=== Begin Enclosure ===

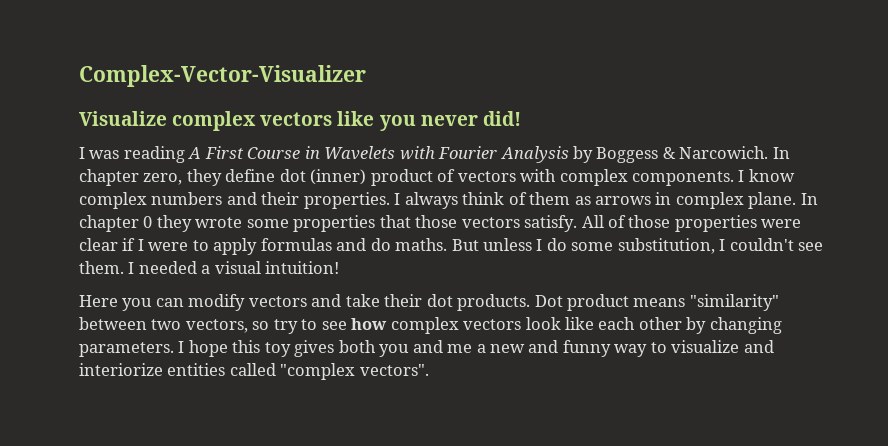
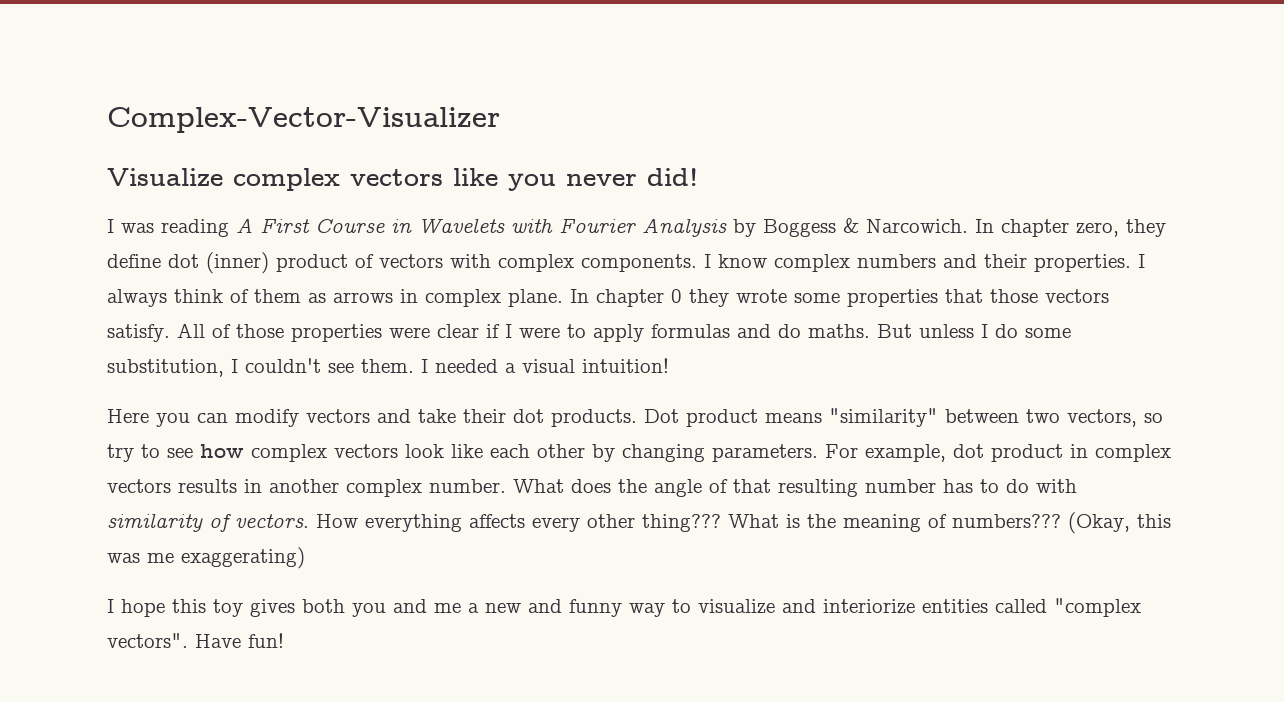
(174, 349) none -> [825,444,1171,462] [107,479,1077,497] [107,512,1171,534] [107,547,305,569] For example, dot product in complex vectors results in another complex number. What does the angle of that resulting number has to do with similarity of vectors. How everything affects every other thing??? What is the meaning of numbers??? (Okay, this was me exaggerating) //
(429, 370) none -> [195,633,284,648] Have fun!

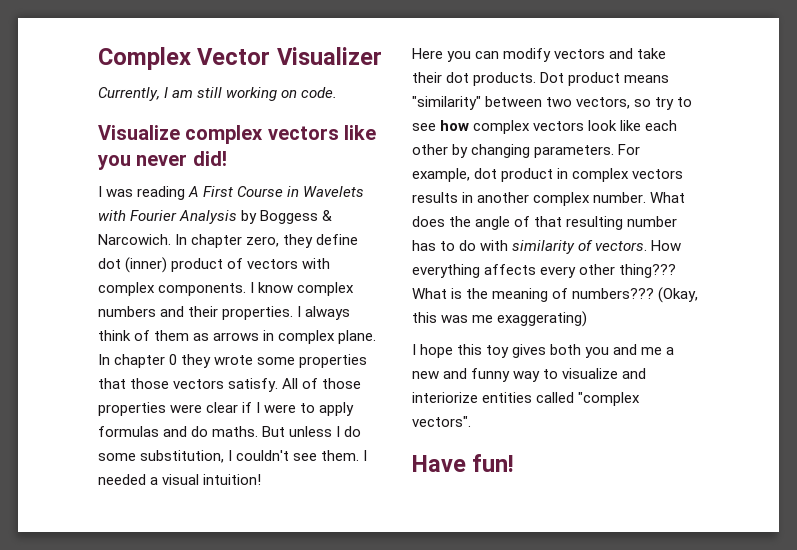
[107,107,500,133] Complex-Vector-Visualizer -> [98,47,382,70] [98,87,338,101] Complex Vector Visualizer // Currently, I am still working on code.
(188, 640) none -> (471, 421) //

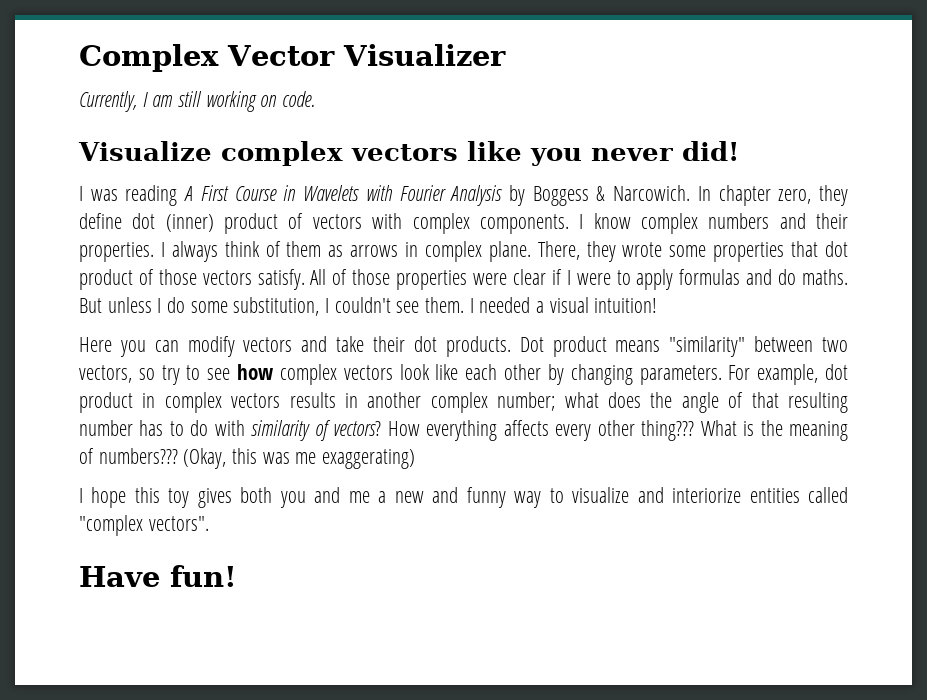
[98,354,178,368] In chapter 0 -> [537,241,580,260] There,
(126, 383) none -> [824,241,848,257] [79,269,154,290] dot product of
[593,192,686,203] number. What -> [497,392,599,411] number; what
[595,241,648,251] vectors. -> [333,421,382,436] vectors?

=== End Enclosure ===

[Task prompt] Word for word, restate the lines from the line with "(429, 370) none" through the last line of the entries, and nothing beyond them. Omit pictures.

[Solution]
(429, 370) none -> [195,633,284,648] Have fun!

[107,107,500,133] Complex-Vector-Visualizer -> [98,47,382,70] [98,87,338,101] Complex Vector Visualizer // Currently, I am still working on code.
(188, 640) none -> (471, 421) //

[98,354,178,368] In chapter 0 -> [537,241,580,260] There,
(126, 383) none -> [824,241,848,257] [79,269,154,290] dot product of
[593,192,686,203] number. What -> [497,392,599,411] number; what
[595,241,648,251] vectors. -> [333,421,382,436] vectors?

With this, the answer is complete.